**EXERCISE PROMPT**
Count the lines below that contain the word "Cuvée", and reply with only that number.

**DATA SECTION**
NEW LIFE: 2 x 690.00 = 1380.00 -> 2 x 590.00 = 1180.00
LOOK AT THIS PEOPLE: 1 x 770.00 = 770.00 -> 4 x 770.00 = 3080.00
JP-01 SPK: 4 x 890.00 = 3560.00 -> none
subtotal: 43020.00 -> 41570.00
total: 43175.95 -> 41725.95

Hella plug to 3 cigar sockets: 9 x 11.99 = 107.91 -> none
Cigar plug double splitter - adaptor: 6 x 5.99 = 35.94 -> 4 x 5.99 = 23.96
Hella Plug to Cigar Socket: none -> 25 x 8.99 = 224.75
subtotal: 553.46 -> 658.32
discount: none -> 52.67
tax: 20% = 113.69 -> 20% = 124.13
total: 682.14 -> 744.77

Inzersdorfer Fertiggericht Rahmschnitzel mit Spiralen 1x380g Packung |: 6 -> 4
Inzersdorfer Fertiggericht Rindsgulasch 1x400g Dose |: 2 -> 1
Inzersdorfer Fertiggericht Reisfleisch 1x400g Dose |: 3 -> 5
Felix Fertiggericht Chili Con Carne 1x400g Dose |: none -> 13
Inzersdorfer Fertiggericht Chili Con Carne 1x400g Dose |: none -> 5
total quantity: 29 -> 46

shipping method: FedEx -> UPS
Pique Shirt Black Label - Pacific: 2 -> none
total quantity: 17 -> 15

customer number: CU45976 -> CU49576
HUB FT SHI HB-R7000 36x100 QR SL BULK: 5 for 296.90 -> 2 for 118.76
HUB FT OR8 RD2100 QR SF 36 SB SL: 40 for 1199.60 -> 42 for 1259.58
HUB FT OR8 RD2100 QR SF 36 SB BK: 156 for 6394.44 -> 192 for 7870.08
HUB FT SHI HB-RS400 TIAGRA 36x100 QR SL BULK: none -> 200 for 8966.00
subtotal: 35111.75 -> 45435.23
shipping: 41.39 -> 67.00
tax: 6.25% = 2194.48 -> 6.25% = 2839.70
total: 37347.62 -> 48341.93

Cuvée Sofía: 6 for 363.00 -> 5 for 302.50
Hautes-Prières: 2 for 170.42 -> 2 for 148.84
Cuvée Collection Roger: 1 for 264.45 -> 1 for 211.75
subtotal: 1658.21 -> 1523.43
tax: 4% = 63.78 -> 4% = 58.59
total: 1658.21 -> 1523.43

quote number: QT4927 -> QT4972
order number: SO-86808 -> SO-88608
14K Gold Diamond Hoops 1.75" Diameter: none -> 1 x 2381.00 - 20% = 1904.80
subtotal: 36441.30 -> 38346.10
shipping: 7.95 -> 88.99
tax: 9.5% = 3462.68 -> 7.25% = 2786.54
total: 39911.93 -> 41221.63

**OUTPUT FOR THIS TASK**
2